A meeting of the NZ Marine Sciences Society heard from marine scientists today that North Island Hector’s dolphins will go extinct in the next few decades unless immediate steps are taken to reduce human impacts, particularly gill nets.

The meeting considered the outcomes of a workshop held in May, and asked what management action has been taken since then to remove gill nets from the areas where the coast clinging Hector’s live.

The meeting discussed measures needed to prevent the extinction of the North Island Hector’s dolphin.

The largest known threat is entanglement in gillnets. Dolphins with gillnet marks have been found dead on North Island beaches. An analysis of fisheries data shows that the bycatch rate up to now is unsustainable and will tip this endangered population to extinction if allowed to continue. The deaths in gillnets have been confirmed by interviews with fishers.

At the May meeting scientists also discussed the evidence from surveys, genetic research and interviews with fishers.

Marine researchers, Barry Weeber of Forest and Bird and Cath Wallace of ECO all joined with Davis Apiti, tangata whenua in a call for urgent action for protection of the population.

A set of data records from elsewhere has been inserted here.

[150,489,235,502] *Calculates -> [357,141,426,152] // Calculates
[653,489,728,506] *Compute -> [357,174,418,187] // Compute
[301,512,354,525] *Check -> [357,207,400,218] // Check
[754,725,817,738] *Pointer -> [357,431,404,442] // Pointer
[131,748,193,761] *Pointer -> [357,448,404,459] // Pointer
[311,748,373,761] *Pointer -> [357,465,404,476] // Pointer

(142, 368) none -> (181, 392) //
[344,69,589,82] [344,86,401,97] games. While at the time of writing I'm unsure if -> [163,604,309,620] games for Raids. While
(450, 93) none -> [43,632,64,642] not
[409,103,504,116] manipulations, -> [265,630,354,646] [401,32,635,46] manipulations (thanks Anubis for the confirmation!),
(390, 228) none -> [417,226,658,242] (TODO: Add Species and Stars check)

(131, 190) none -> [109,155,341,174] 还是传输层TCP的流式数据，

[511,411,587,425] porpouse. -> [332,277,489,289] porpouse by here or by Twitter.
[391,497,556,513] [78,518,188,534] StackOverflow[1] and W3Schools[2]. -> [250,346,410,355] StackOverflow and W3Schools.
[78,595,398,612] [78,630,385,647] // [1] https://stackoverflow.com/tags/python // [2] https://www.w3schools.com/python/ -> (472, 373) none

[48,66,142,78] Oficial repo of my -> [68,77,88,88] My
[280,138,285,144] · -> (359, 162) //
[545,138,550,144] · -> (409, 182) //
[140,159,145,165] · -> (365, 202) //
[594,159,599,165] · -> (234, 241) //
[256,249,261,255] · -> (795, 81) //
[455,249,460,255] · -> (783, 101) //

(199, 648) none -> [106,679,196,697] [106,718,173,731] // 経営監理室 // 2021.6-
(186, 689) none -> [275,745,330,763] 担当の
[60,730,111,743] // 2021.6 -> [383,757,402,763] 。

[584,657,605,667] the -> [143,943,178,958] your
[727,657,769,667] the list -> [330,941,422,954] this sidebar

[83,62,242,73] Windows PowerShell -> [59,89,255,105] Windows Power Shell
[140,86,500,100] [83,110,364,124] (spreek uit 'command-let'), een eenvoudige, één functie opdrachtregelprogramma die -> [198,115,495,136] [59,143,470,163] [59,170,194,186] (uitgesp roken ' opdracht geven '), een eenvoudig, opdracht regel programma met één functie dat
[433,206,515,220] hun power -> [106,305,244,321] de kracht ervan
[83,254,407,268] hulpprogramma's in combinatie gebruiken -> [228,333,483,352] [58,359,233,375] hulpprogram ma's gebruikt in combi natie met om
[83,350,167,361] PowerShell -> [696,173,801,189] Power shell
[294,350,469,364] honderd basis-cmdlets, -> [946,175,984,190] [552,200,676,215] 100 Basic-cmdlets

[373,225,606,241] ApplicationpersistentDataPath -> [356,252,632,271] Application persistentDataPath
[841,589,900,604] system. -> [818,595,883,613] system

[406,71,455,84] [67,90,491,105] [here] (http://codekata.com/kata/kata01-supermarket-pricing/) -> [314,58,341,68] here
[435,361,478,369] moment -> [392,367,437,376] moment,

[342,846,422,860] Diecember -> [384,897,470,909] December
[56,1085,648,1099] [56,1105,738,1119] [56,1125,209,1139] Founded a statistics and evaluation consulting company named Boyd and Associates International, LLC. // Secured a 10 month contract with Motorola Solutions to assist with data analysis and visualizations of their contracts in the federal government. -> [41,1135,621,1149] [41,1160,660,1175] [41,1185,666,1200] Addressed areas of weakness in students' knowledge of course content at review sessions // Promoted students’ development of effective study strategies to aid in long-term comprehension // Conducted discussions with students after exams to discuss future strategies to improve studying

Davis Apiti, spokesman for tangata whenua at Aotea Harbour questioned the methods and process of the government agencies and deplored the lack of action since May.

He said, “We hold the Department of Conservation and the Ministry of Fisheries accountable if this species become extinct. The danger that gillnets pose to North Island Hector’s has been known for decades. The time for talk has passed. We need urgent action. Dolphins are part of our ancestry. We will not tolerate their loss. We will not let bureaucratic inaction let these become extinct.”